Depuis lors, Kabedesh partage un complexe de cinq chambres avec dix personnes qui ont également survécu à des violences sexuelles.
Faire face aux traumatismes et à la stigmatisation
Lorsque la petite fille, qui vient d’avoir 11 ans, soulève son t-shirt, une immense cicatrice est visible. À cela s’ajoutent les problèmes d’estomac dont il souffre depuis le coup de couteau.
La jeune fille fréquente une école privée financée par le Centro Dom Bosco. Selon sa mère, elle n’a pas d’amis : « Parfois, elle a peur lorsqu’elle va au centre étudiant, elle a peur que quelqu’un l’attaque à nouveau. »
En plus de toutes les expériences qu’ils ont vécues ces quatre dernières années, ils craignent la stigmatisation.
La mère et la fille vivent dans la peur de s’exprimer en raison de la stigmatisation et du harcèlement que la société a tendance à imposer aux survivantes de violences sexuelles. Ils craignent d’être exclus de la société et contraints de quitter la ville.
Une famille séparée par la guerre
Le mari de Kebedesh a fui au début de la guerre, la laissant avec quatre enfants. On n’a plus jamais entendu parler de lui jusqu’à récemment, lorsque l’on a appris qu’il était mort pendant le conflit.
Kebedesh vit désormais avec trois de ses quatre enfants dans une chambre financée par l’association Don Bosco. Son fils aîné se trouve au Soudan et combat dans les forces de défense du Tigré.

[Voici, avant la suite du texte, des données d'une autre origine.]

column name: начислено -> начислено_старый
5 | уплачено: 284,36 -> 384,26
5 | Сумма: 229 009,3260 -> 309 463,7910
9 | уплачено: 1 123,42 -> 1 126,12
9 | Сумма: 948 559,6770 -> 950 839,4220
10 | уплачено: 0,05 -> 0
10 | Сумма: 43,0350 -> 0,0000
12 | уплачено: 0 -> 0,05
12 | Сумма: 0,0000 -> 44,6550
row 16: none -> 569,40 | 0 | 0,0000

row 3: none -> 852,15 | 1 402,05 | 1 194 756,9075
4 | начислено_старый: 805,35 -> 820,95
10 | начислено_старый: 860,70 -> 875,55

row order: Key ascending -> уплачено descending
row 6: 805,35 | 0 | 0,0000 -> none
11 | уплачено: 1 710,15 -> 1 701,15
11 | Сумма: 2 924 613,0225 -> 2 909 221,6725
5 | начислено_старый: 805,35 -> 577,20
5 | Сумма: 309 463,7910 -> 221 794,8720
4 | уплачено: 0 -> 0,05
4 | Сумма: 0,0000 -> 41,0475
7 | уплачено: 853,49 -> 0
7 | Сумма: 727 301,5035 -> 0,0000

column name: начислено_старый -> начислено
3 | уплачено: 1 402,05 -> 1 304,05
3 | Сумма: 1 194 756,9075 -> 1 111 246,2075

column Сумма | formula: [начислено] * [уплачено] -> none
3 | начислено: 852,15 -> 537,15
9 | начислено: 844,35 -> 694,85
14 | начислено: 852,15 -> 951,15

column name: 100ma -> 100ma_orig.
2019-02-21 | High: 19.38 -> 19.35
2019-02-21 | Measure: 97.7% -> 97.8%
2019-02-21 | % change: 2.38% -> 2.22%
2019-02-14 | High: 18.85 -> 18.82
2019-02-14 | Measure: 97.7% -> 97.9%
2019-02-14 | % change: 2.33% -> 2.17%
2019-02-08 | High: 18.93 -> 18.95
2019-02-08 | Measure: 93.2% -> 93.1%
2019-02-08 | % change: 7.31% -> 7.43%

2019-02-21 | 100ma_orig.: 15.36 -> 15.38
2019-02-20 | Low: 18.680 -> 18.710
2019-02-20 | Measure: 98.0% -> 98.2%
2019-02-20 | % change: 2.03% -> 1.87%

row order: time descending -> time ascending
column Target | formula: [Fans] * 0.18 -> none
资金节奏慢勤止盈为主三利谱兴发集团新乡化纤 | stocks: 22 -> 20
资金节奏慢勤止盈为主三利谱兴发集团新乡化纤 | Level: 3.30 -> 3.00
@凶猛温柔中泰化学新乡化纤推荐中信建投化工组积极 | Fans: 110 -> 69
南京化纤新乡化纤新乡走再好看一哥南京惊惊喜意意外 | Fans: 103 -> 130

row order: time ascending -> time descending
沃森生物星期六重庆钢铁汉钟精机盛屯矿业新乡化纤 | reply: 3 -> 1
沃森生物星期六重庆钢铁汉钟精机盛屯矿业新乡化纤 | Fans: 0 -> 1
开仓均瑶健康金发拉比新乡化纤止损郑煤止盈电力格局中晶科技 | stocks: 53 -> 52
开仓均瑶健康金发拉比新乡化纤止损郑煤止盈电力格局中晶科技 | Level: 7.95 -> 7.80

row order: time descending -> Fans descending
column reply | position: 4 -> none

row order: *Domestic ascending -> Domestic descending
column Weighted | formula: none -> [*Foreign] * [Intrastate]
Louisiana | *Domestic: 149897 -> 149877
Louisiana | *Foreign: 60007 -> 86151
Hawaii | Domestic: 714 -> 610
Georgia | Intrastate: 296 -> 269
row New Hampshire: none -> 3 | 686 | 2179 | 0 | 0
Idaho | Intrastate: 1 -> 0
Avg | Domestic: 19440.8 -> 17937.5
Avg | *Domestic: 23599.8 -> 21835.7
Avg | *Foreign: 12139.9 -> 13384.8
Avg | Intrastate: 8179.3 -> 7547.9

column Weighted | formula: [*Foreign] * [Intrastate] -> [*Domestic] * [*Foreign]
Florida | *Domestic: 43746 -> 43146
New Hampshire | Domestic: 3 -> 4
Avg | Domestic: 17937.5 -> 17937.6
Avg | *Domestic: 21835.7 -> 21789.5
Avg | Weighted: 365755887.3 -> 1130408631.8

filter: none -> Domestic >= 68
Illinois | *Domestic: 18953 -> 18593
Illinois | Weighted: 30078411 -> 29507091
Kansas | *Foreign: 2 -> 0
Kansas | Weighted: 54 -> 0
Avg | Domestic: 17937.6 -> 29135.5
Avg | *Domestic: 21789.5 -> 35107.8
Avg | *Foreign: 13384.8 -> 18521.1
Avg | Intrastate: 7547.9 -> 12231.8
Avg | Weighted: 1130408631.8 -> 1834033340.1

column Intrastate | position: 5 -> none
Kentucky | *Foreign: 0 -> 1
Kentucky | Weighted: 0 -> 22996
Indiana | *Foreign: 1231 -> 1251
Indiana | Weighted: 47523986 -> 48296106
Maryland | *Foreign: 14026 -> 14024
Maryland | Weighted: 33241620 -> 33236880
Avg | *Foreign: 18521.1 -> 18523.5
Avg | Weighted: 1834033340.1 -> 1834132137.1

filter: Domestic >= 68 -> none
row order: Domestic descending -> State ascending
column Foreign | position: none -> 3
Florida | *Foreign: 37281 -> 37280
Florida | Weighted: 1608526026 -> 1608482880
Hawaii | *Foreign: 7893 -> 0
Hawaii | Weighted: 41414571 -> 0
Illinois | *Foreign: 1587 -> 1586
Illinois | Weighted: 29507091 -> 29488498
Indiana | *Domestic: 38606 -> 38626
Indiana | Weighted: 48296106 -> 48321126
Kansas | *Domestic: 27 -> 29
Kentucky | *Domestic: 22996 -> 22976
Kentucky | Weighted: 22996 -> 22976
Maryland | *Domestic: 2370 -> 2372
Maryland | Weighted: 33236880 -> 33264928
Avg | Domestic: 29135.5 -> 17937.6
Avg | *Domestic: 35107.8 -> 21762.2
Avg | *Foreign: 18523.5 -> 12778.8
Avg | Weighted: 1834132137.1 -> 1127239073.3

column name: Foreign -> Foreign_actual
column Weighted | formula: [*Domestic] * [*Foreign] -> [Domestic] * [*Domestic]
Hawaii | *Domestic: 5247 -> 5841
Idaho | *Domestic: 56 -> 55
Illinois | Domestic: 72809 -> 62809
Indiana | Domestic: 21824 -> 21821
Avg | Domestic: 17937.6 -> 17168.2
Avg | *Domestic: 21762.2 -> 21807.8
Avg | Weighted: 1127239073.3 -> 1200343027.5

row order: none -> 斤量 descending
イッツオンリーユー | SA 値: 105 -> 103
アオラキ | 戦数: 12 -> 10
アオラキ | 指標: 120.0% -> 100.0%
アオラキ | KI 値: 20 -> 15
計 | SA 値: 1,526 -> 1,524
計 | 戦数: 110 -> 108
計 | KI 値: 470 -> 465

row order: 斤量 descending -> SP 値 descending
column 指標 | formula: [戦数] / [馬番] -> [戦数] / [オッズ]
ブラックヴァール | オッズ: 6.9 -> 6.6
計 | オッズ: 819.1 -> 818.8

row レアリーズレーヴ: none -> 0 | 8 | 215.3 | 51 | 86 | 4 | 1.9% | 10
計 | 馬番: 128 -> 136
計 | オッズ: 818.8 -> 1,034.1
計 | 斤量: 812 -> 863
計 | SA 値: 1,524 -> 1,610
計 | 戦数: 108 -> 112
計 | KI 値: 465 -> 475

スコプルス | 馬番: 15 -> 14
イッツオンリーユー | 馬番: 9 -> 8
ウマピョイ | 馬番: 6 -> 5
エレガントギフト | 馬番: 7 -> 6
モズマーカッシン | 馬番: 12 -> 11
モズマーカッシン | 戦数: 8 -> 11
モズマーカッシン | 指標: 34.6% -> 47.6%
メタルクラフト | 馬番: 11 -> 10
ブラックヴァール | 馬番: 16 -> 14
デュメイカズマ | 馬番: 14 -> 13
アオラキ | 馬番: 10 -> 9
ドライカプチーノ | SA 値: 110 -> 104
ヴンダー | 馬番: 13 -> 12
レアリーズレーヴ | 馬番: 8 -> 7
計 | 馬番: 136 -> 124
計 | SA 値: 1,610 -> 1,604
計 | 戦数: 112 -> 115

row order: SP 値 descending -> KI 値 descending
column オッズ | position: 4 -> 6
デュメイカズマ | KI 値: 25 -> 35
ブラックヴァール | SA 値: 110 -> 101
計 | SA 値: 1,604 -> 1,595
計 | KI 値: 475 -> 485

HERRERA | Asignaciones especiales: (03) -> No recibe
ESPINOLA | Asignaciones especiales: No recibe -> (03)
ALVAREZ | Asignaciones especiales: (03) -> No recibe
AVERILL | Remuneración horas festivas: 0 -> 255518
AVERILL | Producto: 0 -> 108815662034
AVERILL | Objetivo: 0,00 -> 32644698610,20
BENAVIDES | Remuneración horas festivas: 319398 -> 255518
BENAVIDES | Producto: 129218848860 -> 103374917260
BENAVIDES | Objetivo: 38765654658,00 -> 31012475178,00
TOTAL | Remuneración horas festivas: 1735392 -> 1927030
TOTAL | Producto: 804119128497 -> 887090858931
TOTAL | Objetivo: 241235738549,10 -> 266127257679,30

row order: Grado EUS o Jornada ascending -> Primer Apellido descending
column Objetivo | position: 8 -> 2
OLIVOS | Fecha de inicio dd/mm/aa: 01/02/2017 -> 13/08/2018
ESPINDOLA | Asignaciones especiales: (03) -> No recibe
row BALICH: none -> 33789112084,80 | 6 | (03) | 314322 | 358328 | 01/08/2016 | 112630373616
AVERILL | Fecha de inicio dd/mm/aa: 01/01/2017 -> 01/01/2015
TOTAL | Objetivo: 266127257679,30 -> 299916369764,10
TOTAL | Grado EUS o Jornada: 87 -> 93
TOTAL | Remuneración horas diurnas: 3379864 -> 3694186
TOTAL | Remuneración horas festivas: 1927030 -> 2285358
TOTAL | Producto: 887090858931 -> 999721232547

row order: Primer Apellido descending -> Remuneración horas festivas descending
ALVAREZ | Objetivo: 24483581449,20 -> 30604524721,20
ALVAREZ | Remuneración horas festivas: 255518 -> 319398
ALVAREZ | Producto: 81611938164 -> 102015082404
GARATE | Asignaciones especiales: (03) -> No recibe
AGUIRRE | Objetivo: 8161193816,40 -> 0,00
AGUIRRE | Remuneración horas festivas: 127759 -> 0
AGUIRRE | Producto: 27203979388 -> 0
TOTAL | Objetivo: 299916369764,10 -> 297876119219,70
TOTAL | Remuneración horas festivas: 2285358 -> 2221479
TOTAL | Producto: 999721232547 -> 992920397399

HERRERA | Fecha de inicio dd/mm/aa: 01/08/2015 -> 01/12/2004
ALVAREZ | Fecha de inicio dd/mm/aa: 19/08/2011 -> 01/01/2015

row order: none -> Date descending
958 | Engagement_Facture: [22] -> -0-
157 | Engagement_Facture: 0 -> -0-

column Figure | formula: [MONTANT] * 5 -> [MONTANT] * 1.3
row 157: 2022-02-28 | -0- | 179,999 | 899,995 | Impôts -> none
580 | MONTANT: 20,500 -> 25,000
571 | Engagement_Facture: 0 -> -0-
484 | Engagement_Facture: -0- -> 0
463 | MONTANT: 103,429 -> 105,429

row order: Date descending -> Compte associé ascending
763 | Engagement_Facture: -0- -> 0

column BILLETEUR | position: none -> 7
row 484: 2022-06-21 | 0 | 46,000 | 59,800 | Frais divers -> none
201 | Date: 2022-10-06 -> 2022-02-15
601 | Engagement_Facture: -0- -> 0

« Après la signature de l’accord de paix (en novembre 2022), j’ai reçu une lettre de lui, donc je sais qu’il est vivant », rapporte Kebedesh.
Espoir d’un avenir meilleur
Malgré les profondes blessures physiques et psychologiques, Kebedesh et ses enfants gardent espoir, rapporte le traducteur.
« Elle rêve d’ouvrir sa propre supérette et souhaite envoyer tous ses enfants à l’école », explique Kebedesh. « Votre fille rêve de devenir médecin pour s’aider elle-même et aider son peuple », ajoute-t-il en souriant.
Le Tigré a été le théâtre de l’une des guerres les plus sanglantes du XXIe siècle, avec au moins 600 000 morts et plus d’un million de personnes déplacées à l’intérieur du pays.
Malgré un accord de paix signé par le FLPT et le gouvernement fédéral éthiopien en novembre 2022, la situation au Tigré reste incertaine, malgré le dialogue entre le Parti de la prospérité (PP) au pouvoir du Premier ministre Abiy Ahmed et le Front populaire de libération du Tigré.
Le Tigré est actuellement confronté à une famine grave et à une pauvreté extrême, avec des dizaines de milliers de civils vivant dans des camps de personnes déplacées.
Efforts pour consolider l’accord de paix
La troisième réunion de dialogue a eu lieu le 15 mai, à Mekele. Ces discussions s’inscrivent dans le cadre de l’accord de cessation des hostilités, signé en novembre 2022. Au cours de la session, les deux parties ont convenu d’œuvrer en faveur d’une paix à long terme, en traitant conjointement de tout conflit émergent afin d’éviter de nouvelles tensions, selon la presse locale.
Un rapport de l’Institut New Lines, basé aux États-Unis, publié le 4 juin, affirme qu’il existe des preuves irréfutables selon lesquelles les troupes gouvernementales éthiopiennes ont commis des actes de génocide contre la population du Tigré au cours du conflit de deux ans.
Le document de 120 pages fait référence à des sources crédibles, qui ont indiqué que les forces gouvernementales et leurs alliés se sont livrés à « des actes qui constituent un crime de génocide ». Les auteurs demandent que le gouvernement éthiopien soit traduit devant la Cour internationale de Justice (CIJ) pour répondre aux accusations.